In any case, I'm hoping this round will provide more of a wallop since the bone marrow infiltration is less than before.  Still, at 4%, the aspirate flow is the same as when I started Rituxan treatments in November of '09, so it's anyone's guess as to what we'll see a year from now. 

Til then, I'll keep pushing the rock!

Merry Christmas to all and a Happy New Year too!

Thursday, December 16, 2010

Restaging

Monday was a busy morning for restaging at NIH:
        1) 17 vials of blood at 7 am
        2) 45 minutes in the MRI hotdog chamber at 8 am (sounded like I was surrounded by a swarm of helicopters)
        3) Ultrasound at 9 am.
        4) Bone Marrow Biopsy at 10 am.
        5) EKG at 11
        6) Back to work at 1

I should get my FACS results for the bone marrow aspirate and peripheral blood in a couple days.  The good news is that ultrasound of my spleen shows that it now measures 10 cm.  That's down from 13.4 cm at diagnosis, and means the overall volume at diagnosis was 2.4 times what it is now -- comparitively large although a spleen size of 13.4 cm isn't abnormal for a tall man.  This bodes well for having delivered a fairly strong punch to the hairies.
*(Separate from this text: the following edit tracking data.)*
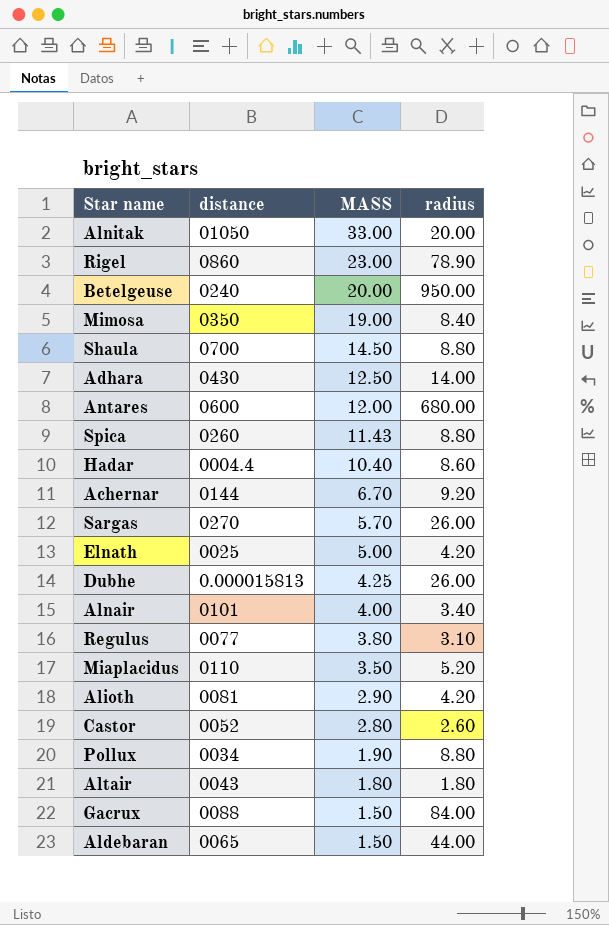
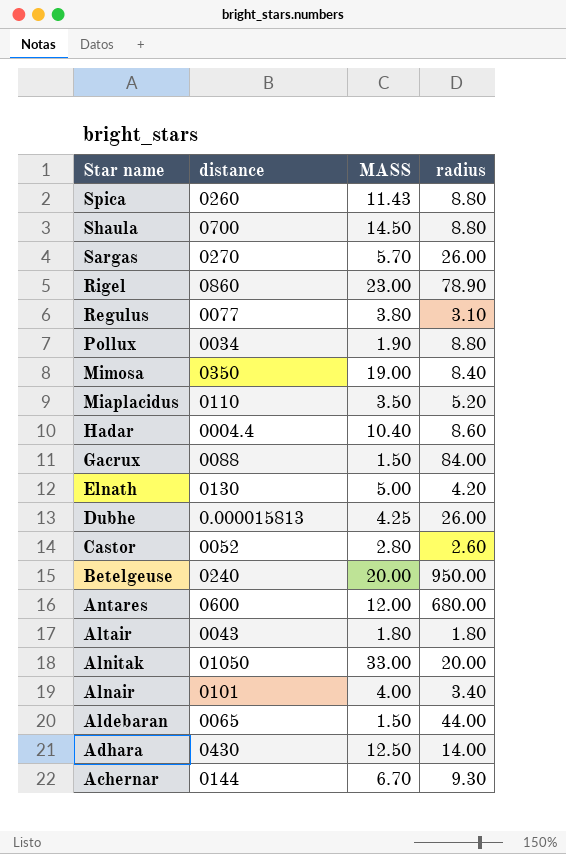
row order: MASS descending -> Star name descending
row Alioth: 0081 | 2.90 | 4.20 -> none
Elnath | distance: 0025 -> 0130
Achernar | radius: 9.20 -> 9.30

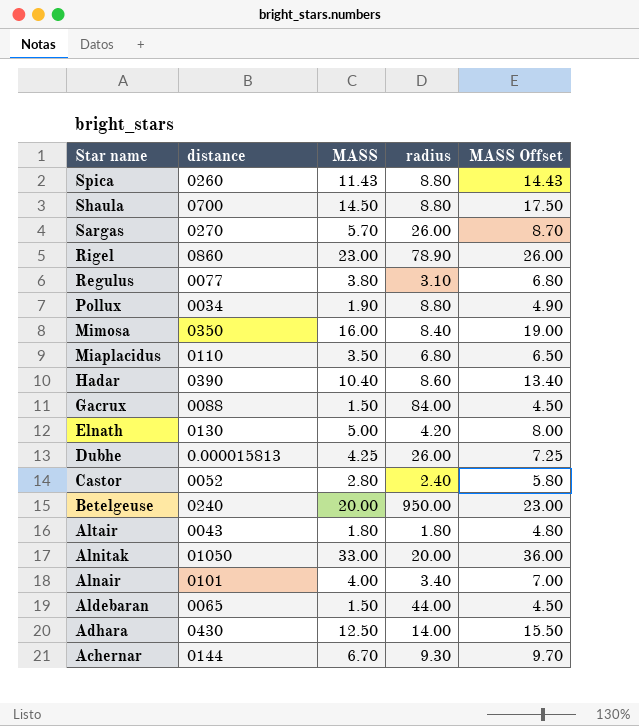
column MASS Offset | formula: none -> [MASS] + 3
row Antares: 0600 | 12.00 | 680.00 -> none
Mimosa | MASS: 19.00 -> 16.00
Miaplacidus | radius: 5.20 -> 6.80
Hadar | distance: 0004.4 -> 0390
Castor | radius: 2.60 -> 2.40

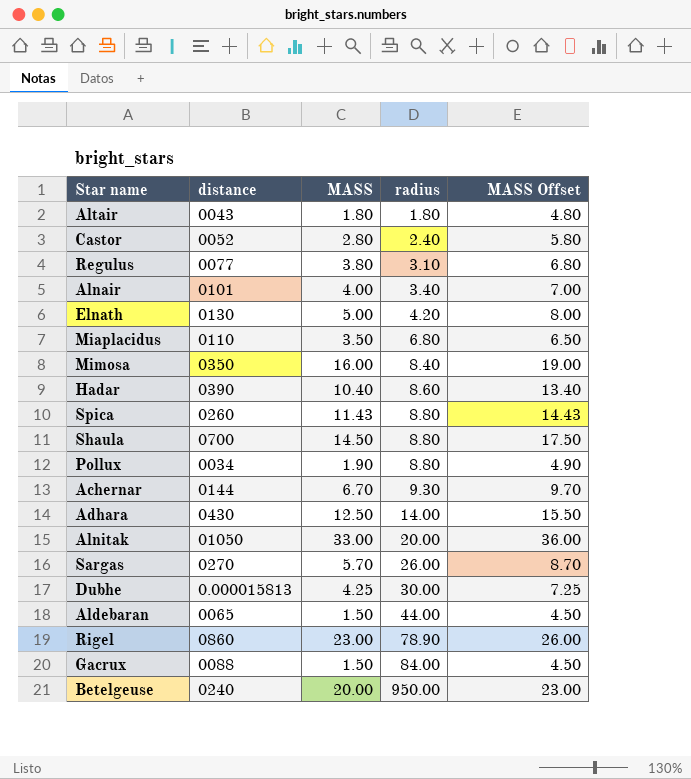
row order: Star name descending -> radius ascending
Dubhe | radius: 26.00 -> 30.00

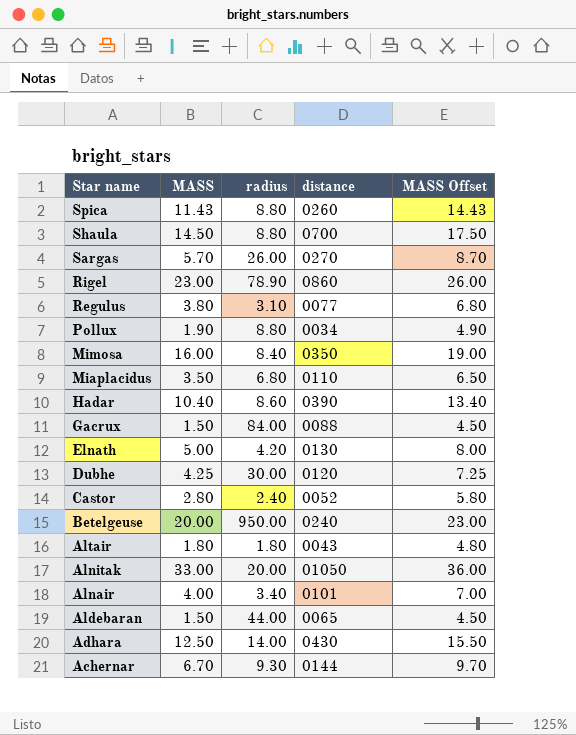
row order: radius ascending -> Star name descending
column distance | position: 2 -> 4
Dubhe | distance: 0.000015813 -> 0120

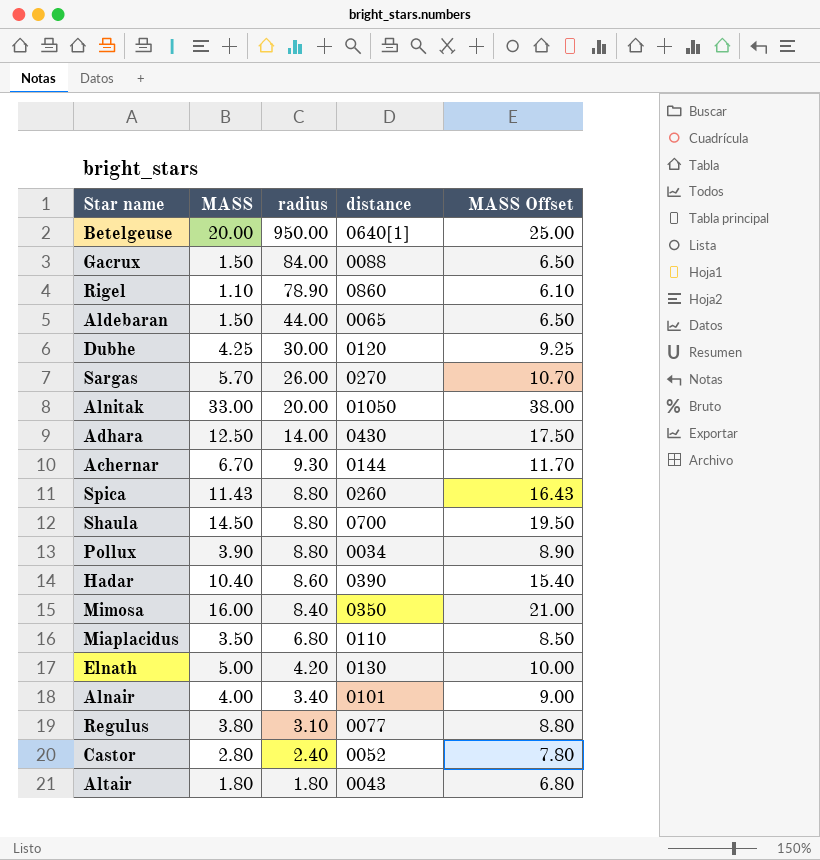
row order: Star name descending -> radius descending
column MASS Offset | formula: [MASS] + 3 -> [MASS] + 5
Betelgeuse | distance: 0240 -> 0640[1]
Rigel | MASS: 23.00 -> 1.10
Pollux | MASS: 1.90 -> 3.90

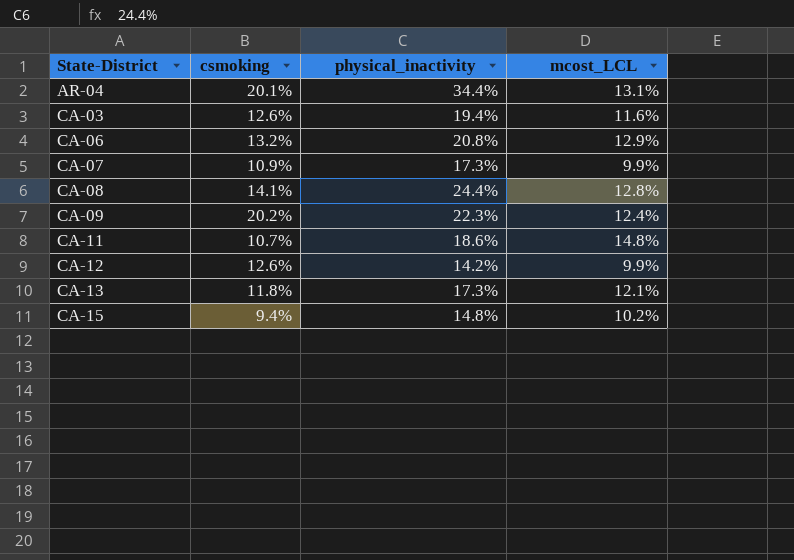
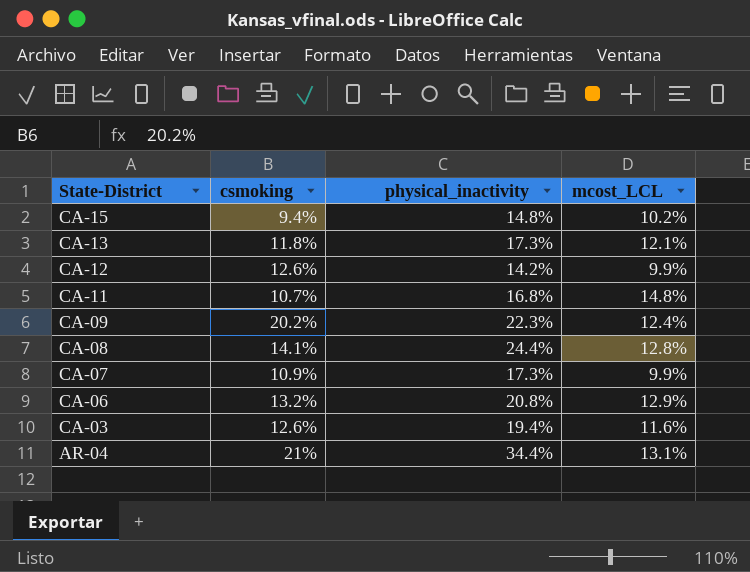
row order: State-District ascending -> State-District descending
CA-11 | physical_inactivity: 18.6% -> 16.8%
AR-04 | csmoking: 20.1% -> 21%

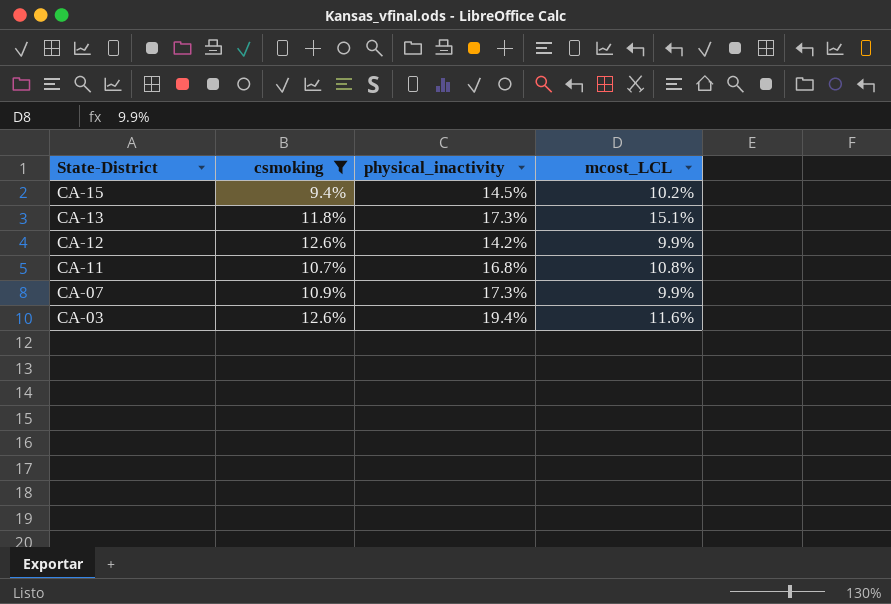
filter: none -> csmoking <= 12.6%
CA-15 | physical_inactivity: 14.8% -> 14.5%
CA-13 | mcost_LCL: 12.1% -> 15.1%
CA-11 | mcost_LCL: 14.8% -> 10.8%

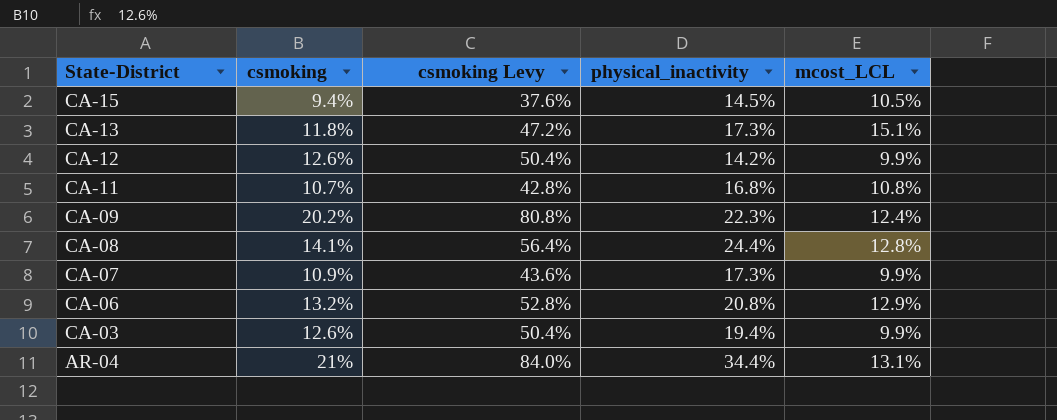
filter: csmoking <= 12.6% -> none
column csmoking Levy | formula: none -> [csmoking] * 4
CA-15 | mcost_LCL: 10.2% -> 10.5%
CA-03 | mcost_LCL: 11.6% -> 9.9%

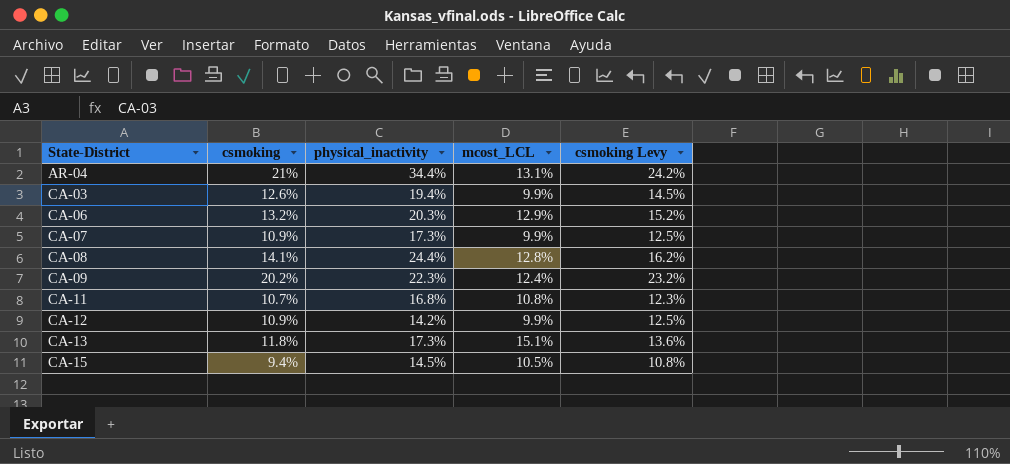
row order: State-District descending -> State-District ascending
column csmoking Levy | formula: [csmoking] * 4 -> [csmoking] * 1.15
column csmoking Levy | position: 3 -> 5
CA-06 | physical_inactivity: 20.8% -> 20.3%
CA-12 | csmoking: 12.6% -> 10.9%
The bone marrow biopsy was the most pain-free so far, but mine was still done by hand -- not the new bone marrow drill that gets the job done in just 10 seconds.  NIH started using the drill recently, but they didn't have any bits left from the initial order, so I'll have to wait until next August (biopsy #7)  to see if the drill is as fast and painless as claimed.

My CBC results were very good.  The WBC is back up to 3.74, platelets are up to 139 and ANC is at 2.5.  There is no sign of any fat in my liver and my AST and ALT are still great at 20 and 30, respectively.

We're assuming the FACS will be positive, so I'm scheduled for a clinic appointment next Wednesday and will start my second round of Rituxan on the 28th -- 8 cycles over 8 weeks.  When I'm done this round, I'll have received 16 cycles of Rituxan over the course of 16 months.

I'll post my FACS results as soon as they come in.